You see, wine isn’t just a beverage; it is a sensory experience meant to be shared. Most of us remember a specific wine because of the memory that it evokes within us: celebratory family dinner, friends gathered during the holidays, or a quiet moment in front of a roaring fire. This holiday season, here’s an easy guide to help you take the guess work out of gift giving, and, give a relationship experience. Now you can relax, and simply remove the cork, pour, swirl, sip, savor and enjoy!
The Red Wine Lover
• 2015 Petite Sirah. Deep purple with flavors of dark berries, spice and black pepper. Fresh, luscious and vibrant, this wine is big, bold, and tannic. $27
• 2015 Cabernet Sauvignon. Bright garnet color with aromas of black cherry, vanilla and blackberry. Full bodied, but with moderate tannins, it has a fruit-forward quality and leaves a lingering plush finish on the palate. $30
1. Engage your senses by serving in a Riedel wine glass, designed to complement this wine varietal. Sold by Amazon: Click Here
2. Wine bottle stoppers provide an air-tight seal to prolong and preserve opened bottles of wine. Sold by Amazon: Click Here
3. Decanting the wine from the bottle to the decanter oxygenates the wine and releases its rich aroma and flavor. This hand-blown lead-free crystal decanter is a wonderful addition for any red wine. Sold by Amazon: Click Here
The White Wine Lover
• 2017 Chardonnay. Fermented in French oak, it imparts a light, but flavorful spice, filling out he palate. Medium acid, full bodied, this wine isn’t your traditionally over oaked Chardonnay. $25
1. Keep your white wine chilled, while enjoying it in a marble wine cooler. Sold by Amazon: Click Here
2. The Vacu Vin Wine Saver removes the air from your wine bottle to keep wine tasting fresh for up to one week. Insert the universal wine stopper into the bottle and pump until you hear the patented “Click.” The “Click” signals an airtight seal. Sold by Amazon: Click Here
3. A combination wine bottle chiller, filter and pourer, this Wine Chiller Stick allows you to enjoy a glass of perfectly chilled wine at the optimal temperature. The chiller rod ensures that you won’t have to deal with wet wine bottles or the drips that come from using an ice bucket. Sold by Amazon: Click Here
The Sweet Wine Lover
• 2018 Orange Muscat. Beautiful, fruit forward, note the scent of lemon zest, peach and tangerine.

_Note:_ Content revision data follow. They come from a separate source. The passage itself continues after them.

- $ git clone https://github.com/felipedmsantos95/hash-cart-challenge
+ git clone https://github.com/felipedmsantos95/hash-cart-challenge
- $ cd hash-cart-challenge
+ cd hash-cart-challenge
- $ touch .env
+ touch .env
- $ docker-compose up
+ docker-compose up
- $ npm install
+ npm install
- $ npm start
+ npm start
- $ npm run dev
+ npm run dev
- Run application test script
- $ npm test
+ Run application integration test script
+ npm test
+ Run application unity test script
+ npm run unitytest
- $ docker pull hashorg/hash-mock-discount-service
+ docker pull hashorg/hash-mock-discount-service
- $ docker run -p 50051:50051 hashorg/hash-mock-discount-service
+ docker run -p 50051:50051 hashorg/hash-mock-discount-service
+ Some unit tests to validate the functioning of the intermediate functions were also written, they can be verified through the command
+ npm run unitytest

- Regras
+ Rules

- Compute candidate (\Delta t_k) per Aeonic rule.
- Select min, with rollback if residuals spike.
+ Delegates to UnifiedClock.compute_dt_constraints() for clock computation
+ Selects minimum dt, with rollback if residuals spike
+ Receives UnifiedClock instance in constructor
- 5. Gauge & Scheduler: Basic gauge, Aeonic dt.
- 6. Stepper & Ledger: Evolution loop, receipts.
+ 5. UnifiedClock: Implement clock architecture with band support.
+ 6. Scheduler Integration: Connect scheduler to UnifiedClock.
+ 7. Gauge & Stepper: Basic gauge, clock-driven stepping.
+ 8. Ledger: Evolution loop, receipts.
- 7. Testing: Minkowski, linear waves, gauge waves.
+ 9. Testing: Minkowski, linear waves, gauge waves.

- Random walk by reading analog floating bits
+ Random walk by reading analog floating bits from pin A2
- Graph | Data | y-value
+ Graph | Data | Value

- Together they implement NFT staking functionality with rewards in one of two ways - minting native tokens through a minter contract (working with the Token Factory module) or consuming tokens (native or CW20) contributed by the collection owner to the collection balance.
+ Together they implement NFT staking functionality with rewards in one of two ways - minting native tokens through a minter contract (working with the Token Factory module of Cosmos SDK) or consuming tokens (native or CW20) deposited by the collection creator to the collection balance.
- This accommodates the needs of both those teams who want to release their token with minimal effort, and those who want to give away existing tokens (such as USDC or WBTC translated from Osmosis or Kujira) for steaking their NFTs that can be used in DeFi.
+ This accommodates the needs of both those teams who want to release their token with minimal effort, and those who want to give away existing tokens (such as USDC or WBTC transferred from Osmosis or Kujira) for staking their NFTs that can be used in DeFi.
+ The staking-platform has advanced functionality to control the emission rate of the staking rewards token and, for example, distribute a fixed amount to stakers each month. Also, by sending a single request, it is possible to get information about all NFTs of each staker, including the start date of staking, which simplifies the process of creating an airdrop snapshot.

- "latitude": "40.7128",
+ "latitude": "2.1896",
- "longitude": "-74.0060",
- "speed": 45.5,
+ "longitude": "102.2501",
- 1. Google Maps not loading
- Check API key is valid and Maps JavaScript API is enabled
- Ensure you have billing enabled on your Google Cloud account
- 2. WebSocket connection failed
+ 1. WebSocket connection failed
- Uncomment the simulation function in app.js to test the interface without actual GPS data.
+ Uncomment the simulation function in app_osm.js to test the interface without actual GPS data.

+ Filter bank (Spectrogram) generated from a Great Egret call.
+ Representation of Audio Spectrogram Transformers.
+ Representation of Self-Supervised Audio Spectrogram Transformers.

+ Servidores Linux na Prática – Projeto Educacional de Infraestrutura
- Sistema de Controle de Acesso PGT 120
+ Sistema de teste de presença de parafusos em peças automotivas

The taste is soft, subtle and easy to enjoy. $17
1. Sip your Orange Muscat in a spill-resistant stemless tumbler, maintaining your wines’ perfect temperature from first sip to last. Sold by Amazon: Click Here
2. Open any wine bottle in just 3 seconds with the Brookstone Compact Wine Opener. The extra long handle provides greater leverage and works on all corks. Sold by Amazon: Click Here
3. It’s all in the bowl. The bowl helps to release the aromas of the wine and emphasize the fruit. Perfect for everyday use, and dishwasher safe, this collection from Riedel is for the no nonsense wine drinker who appreciates good wines at reasonable prices. Sold by Amazon: Click Here
The Dessert Wine Lover
• Bacio Dolce. Delicious Carignane dessert wine with notes of salted caramel, rich vanilla and luscious ripe strawberries. $45
1. Sip ‘n savor in an elegant, Port wine glass sipper. This is the perfect gift for the Port Aficionado. Sold by Amazon: Click Here
2. Display your favorite dessert wine in this beautiful glass decanter. Made of lead-free glass, this elegant decanter is thick, well balanced and topped with a solid glass stopper for an airtight fit. Sold by Amazon: Click Here
The Sparkling Wine Lover
• Serendipity Méthode Champenoise Demi-Sec. This is a magical addition to our Serendipity Sparkling Wine lineup. Sweeter, this finely balanced sparkling has effervescent bubbles with a smooth, creamy finish. Enjoy the crisp citrus notes with a lovely peach undertone. $28 *To be released 11/15/19
1. Now you can open that special bottle of sparkling wine for any occasion, or no occasion, seal and savor the next day, or even a few days later. The MiTBA champagne bottle stopper with built-in pressure pump keeps the bubbles and the fizz. Sold by Amazon: Click Here
2. These fine crystal champagne glasses have an etched bottom, which aids in generating bubbles. These flutes are specifically designed for sparkling wines. Sold by Amazon: Click Here
3. This 4-quart ice bucket has room to accommodate any 750ml champagne bottle to keep your bubbly chilled. Made from heavy gauge stainless steel, and finished with a two-tone satin exterior, it’s the perfect choice for serving your sparkling wine. Sold by Amazon: Click Here
The “Can’t Go Wrong Gift”
• A Nostra Vita Gift Card. You pick the amount and your lucky recipient picks the wine(s). This is the perfect gift for that special someone who knows what they like, and you get all the credit for giving them that gift! Win-win.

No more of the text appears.